:: Supplied data

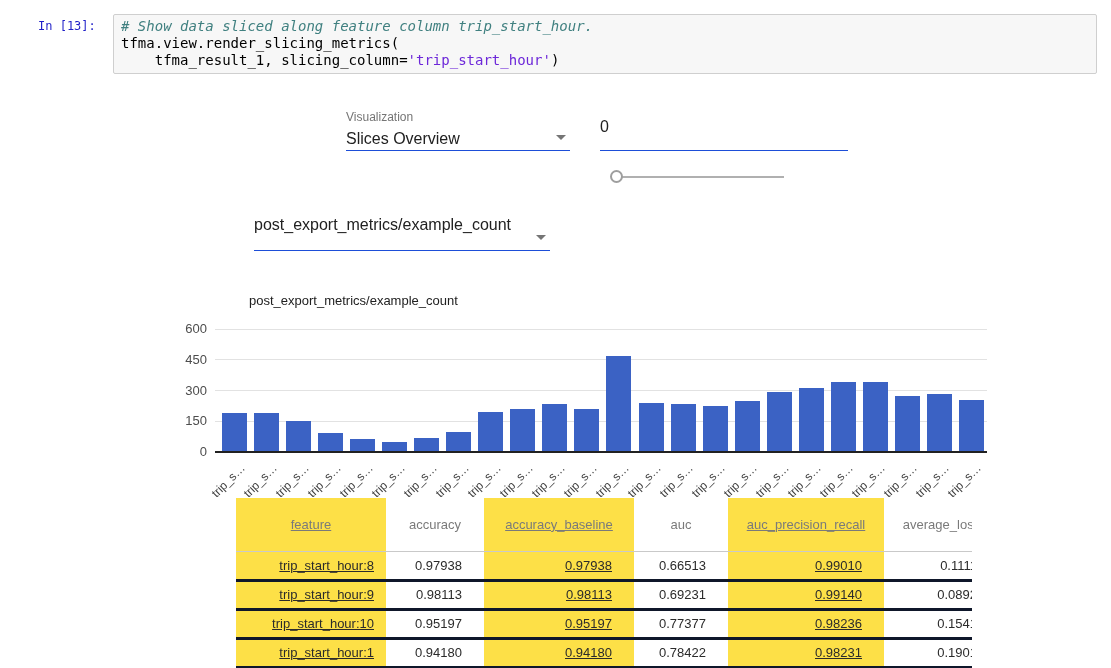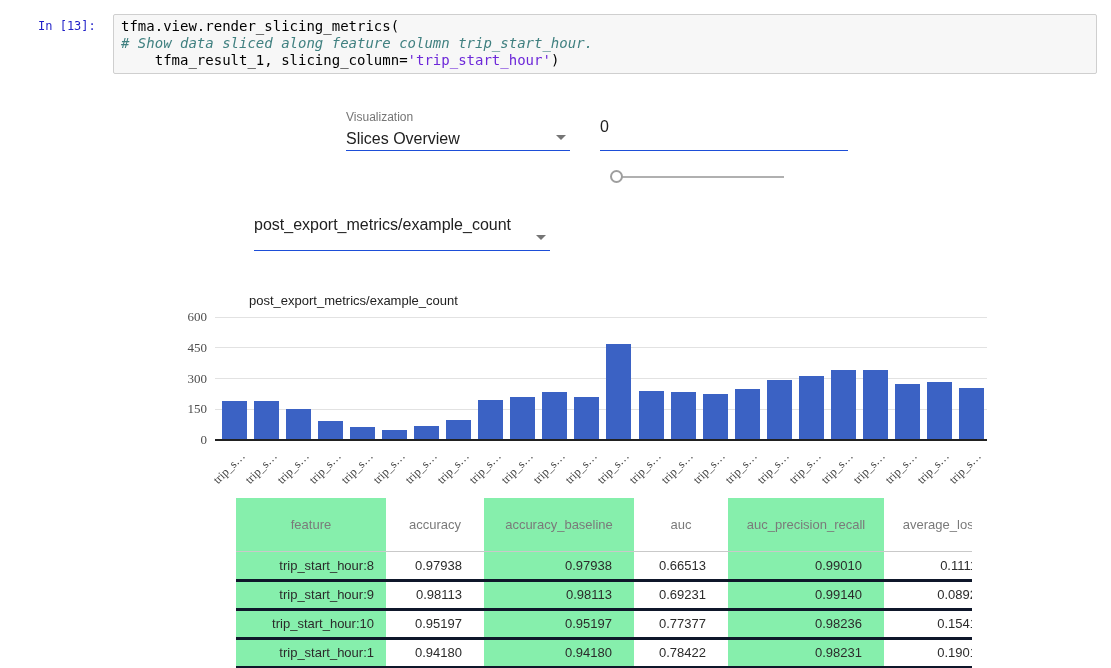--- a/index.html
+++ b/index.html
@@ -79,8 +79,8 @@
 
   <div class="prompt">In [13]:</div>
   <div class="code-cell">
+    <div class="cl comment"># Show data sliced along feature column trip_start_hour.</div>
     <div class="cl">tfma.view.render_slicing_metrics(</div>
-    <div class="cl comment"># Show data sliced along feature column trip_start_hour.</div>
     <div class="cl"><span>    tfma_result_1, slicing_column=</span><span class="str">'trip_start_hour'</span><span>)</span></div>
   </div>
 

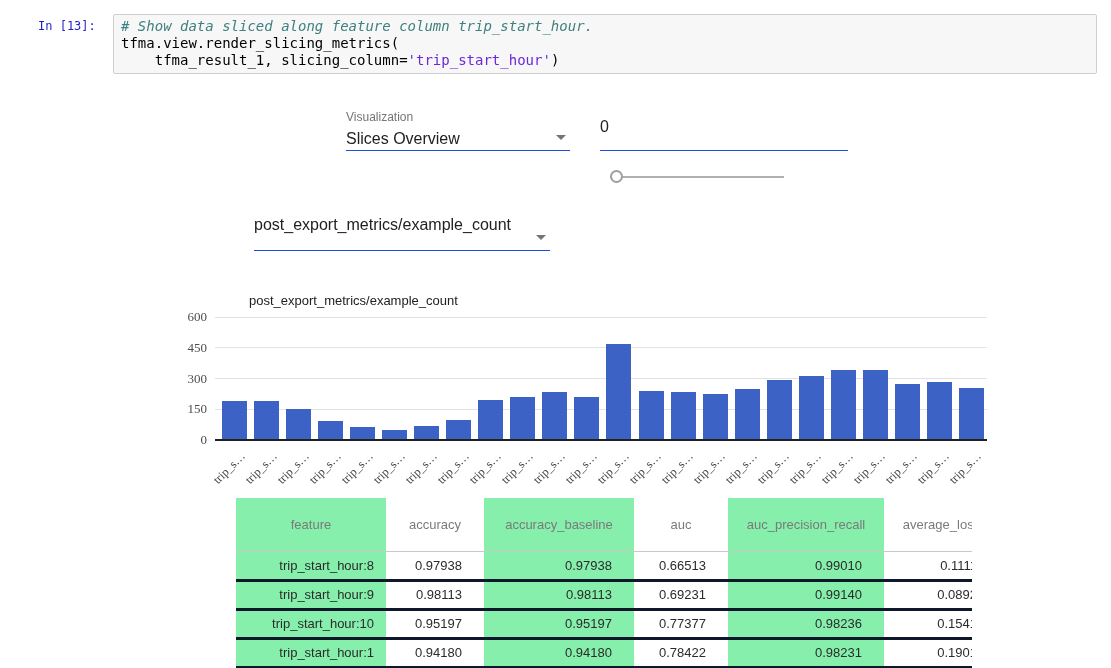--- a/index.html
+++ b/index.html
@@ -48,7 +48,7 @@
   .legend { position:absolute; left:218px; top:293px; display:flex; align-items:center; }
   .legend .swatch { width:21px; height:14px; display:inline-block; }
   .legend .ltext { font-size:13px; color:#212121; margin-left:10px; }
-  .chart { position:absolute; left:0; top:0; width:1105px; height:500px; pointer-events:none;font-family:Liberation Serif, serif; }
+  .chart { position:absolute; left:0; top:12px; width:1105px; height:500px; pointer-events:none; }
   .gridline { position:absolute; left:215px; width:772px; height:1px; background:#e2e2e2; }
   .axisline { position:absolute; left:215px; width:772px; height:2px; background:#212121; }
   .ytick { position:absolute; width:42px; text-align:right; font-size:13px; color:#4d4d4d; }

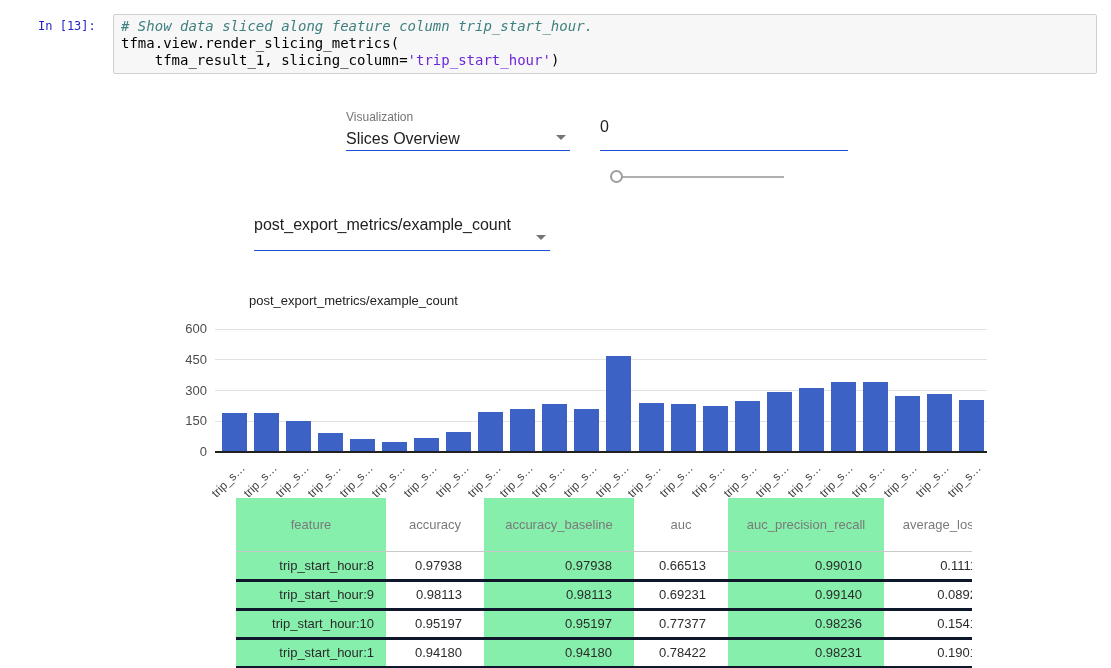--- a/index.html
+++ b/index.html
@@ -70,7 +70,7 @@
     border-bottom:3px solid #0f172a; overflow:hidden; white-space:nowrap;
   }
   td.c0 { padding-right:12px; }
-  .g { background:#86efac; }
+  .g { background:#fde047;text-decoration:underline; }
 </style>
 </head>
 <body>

::::

• What the task requires: Each line above that contains "right" must be copied out.

• Task answer:
   .ytick { position:absolute; width:42px; text-align:right; font-size:13px; color:#4d4d4d; }
   td.c0 { padding-right:12px; }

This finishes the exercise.